E aí vem a indagação direcionada a mim: “Você crê em algo?”

Não sou uma pessoa religiosa, estudei muito o espiritismo e tenho Deus por companhia. Em alguns momentos discuto com Ele, há as oportunidades de agradecimento e de pedidos também.

Aquela mãe perguntou-me se podia segurar a minha mão para fazer uma oração. Com a minha concordância, ela fechou os olhos e ficou rezando, calada. Eu ainda estava esperando que ela fosse verbalizar algo, mas não. Ela continuava bem compenetrada, em silêncio. Foi neste momento que resolvi fechar os olhos e rezar.

Aquela senhora acabou, sacudiu minha mão e disse que nem sempre pode fazer este pedido para qualquer um, pois muita gente interpreta como fanatismo ou outras coisas. E completou: “Eu precisava tanto de alguém para me ouvir, às vezes se sinto solitária, tendo que ser forte na frente do meu filho. E, quando a gente pede respostas e se abre a elas, é justo aí que Deus manda seus anjos”.

Meio que incomodado com a patente recém recebida, disse-lhe que ela também era um anjo, naquele momento, na minha vida, pois me fez entender onde de fato mora a fé. Mora ali, naquele segurar de mãos, naquele afeto de desconhecidos que experimentam dores diferentes.

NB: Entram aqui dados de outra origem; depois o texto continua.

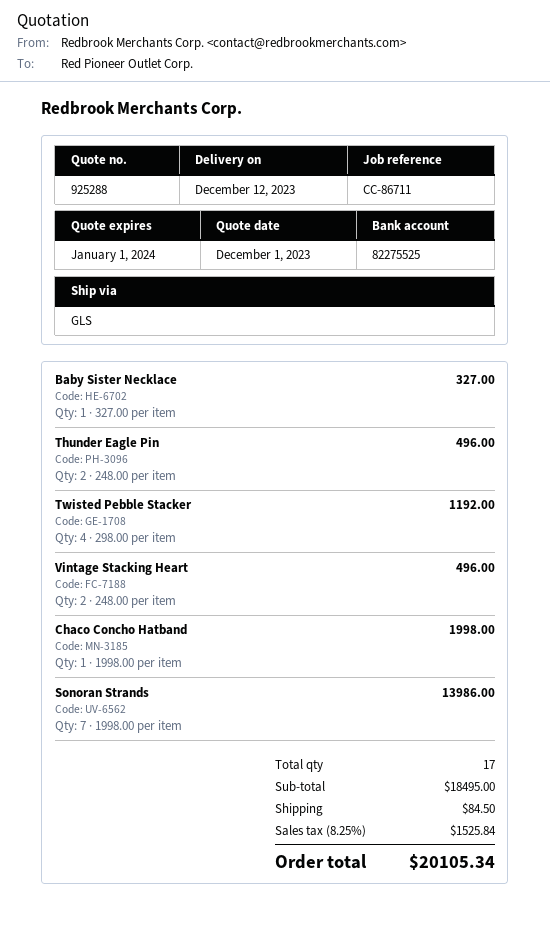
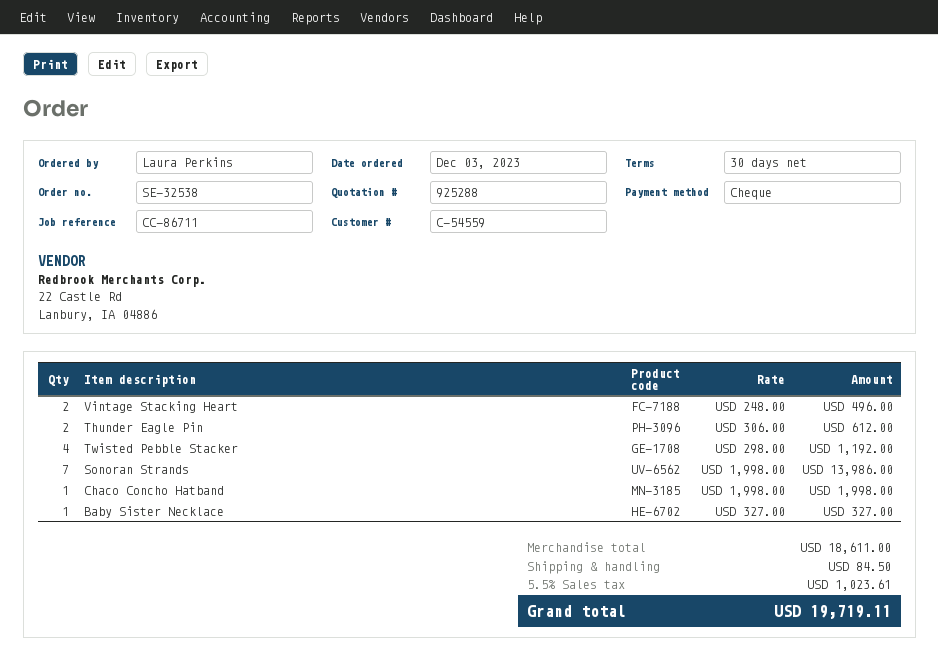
Thunder Eagle Pin: 2 x 248.00 = 496.00 -> 2 x 306.00 = 612.00
subtotal: 18495.00 -> 18611.00
tax: 8.25% = 1525.84 -> 5.5% = 1023.61
total: 20105.34 -> 19719.11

Lembro-me de uma passagem do filme “A volta do todo poderoso”, em que Morgan Freeman interpreta Deus e encontra-se, à paisana, com uma esposa em prantos, pois seu marido achava que era um “novo Nóe” e que deveria construir uma arca, atribuição dada por Deus a ele.

Foi quando aquele homem diz a ela: quando pedimos paciência a Deus, Ele manda situações para que a gente exerça a paciência. Quando você pede a união da família, Deus não manda isso em gotas ou para aplicação intravenosa. Ele manda situações em que possamos exercer esta união. Aquele meu encontro foi um desses momentos, em que a esperança e fé foram construídas da angústia de ambos.